Un parent « alcoolisé » peut-il récupérer son enfant à la sortie d’un ACM ?

Selon les articles 372 et suivants du Code civil, les parents exercent conjointement l’autorité parentale sur leur enfant. A ce titre, un centre de loisirs ne peut pas, en principe, s’opposer à la remise de l’enfant au parent venu le récupérer.

Un refus possible au cas par cas, dans l’intérêt du mineur

Si le directeur d’un centre de loisirs, et plus largement l’équipe pédagogique, ne sont bien évidemment pas des acteurs de justice, et encore moins des gendarmes ou des policiers, ils peuvent néanmoins s’opposer à la restitution toutes les fois où la santé, la sécurité ou la moralité de l’enfant est objectivement menacée par le comportement manifestement dangereux ou inadapté du parent.

Considérant le fort sentiment d’injustice qui pourrait naître chez le parent à qui l’on refuse la restitution de son enfant, et avec lui des réactions parfois violentes, il convient d’être pragmatique, notamment en :

  • organisant les temps de fin d’accueil à l’avance, avec l’équipe et les parents
  • privilégiant un espace de dialogue confidentiel avec le parent, avec un vocabulaire adapté (« êtes-vous sûr d’être en état de conduire ? » au lieu de « vous êtes saoul ! »)
  • jaugeant de son potentiel agressif afin de ne pas s’exposer inutilement
  • remettant l’enfant au parent, dans les cas les plus tendus, avec appel immédiat des forces de l’ordre

Le cas particulier de l’ivresse manifeste

Dans l’hypothèse où un parent se présenterait en état d’ivresse manifeste (individu qui a une haleine sentant fortement l’alcool, des propos incohérents et une démarche titubante – Cour de cassation, Chambre criminelle, 20 septembre 2006, n°05-87613), le personnel du centre de loisirs peut apprécier de l’opportunité de la restitution :

  • s’il s’agit d’un évènement inhabituel et isolé, il est préférable de lui demander de contacter le second parent ou un tiers de confiance pour venir chercher l’enfant
  • dans des situations récurrentes et extrêmes, le directeur du centre de loisirs, en lien avec l’organisateur, peut envisager le signalement aux services sociaux du département

Dans les cas où l’état de santé du parent est préoccupant, ou qu’il est dangereux pour lui-même, un appel aux pompiers peut s’avérer nécessaire.
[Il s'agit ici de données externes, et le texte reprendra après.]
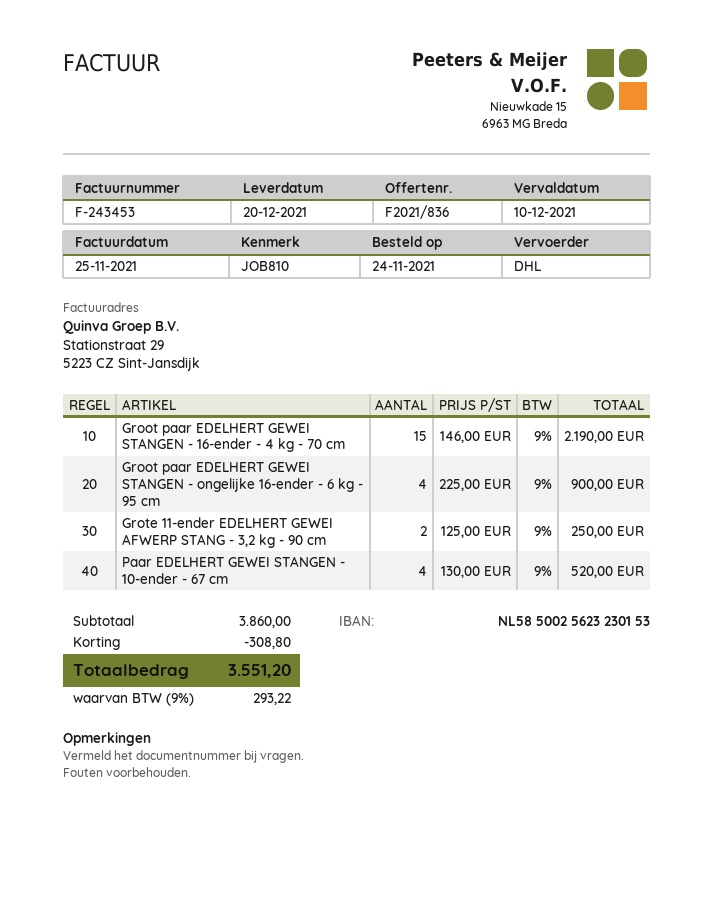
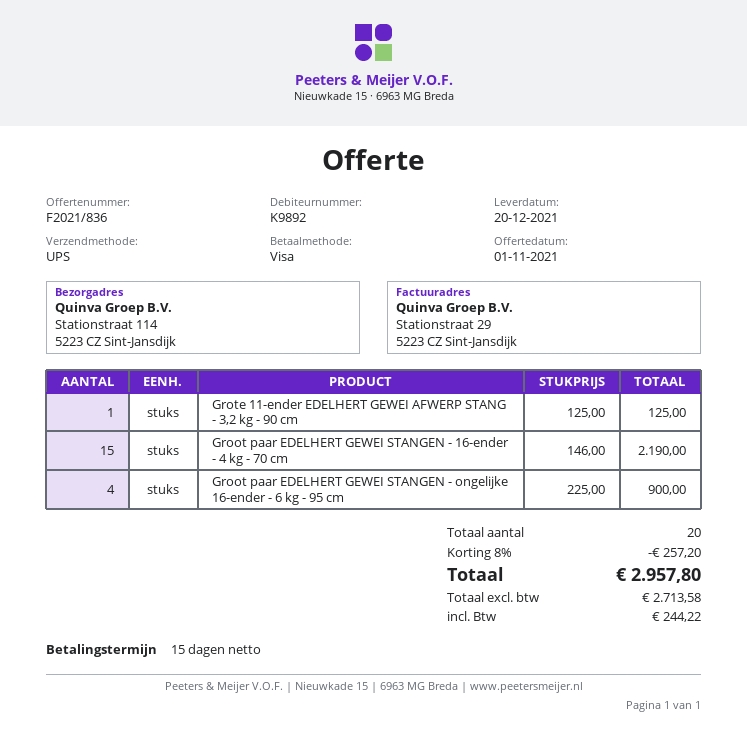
shipping method: DHL -> UPS
Grote 11-ender EDELHERT GEWEI AFWERP STANG - 3,2 kg - 90 cm: 2 x 125.00 = 250.00 -> 1 x 125.00 = 125.00
Paar EDELHERT GEWEI STANGEN - 10-ender - 67 cm: 4 x 130.00 = 520.00 -> none
discount: 308.80 -> 257.20
tax: 293.22 -> 244.22
total: 3551.20 -> 2957.80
Si le dialogue est impossible et que l’individu adopte un comportement agressif ou violent, contacter immédiatement les services de gendarmerie ou de police.

Lorsque le parent est manifestement ivre et envisage de quitter les lieux en voiture, avec le mineur à son bord, le refus doit être opposé. L’animateur (en lien avec le directeur et l’organisateur) qui aurait connaissance de l’ivresse manifeste du parent et qui remettrait tout de même l’enfant pourrait, s’il ne prévenait pas immédiatement les forces de l’ordre, faire l’objet de poursuites pénales du chef de non-assistance à personne en danger (article 223-6 du Code pénal). Face à une telle situation, il conviendrait également d’empêcher le parent de repartir seul en voiture, ou au moins d’avertir immédiatement les services de gendarmerie ou de police (Cour de cassation, Chambre criminelle, 14 décembre 2010, n°10-81189).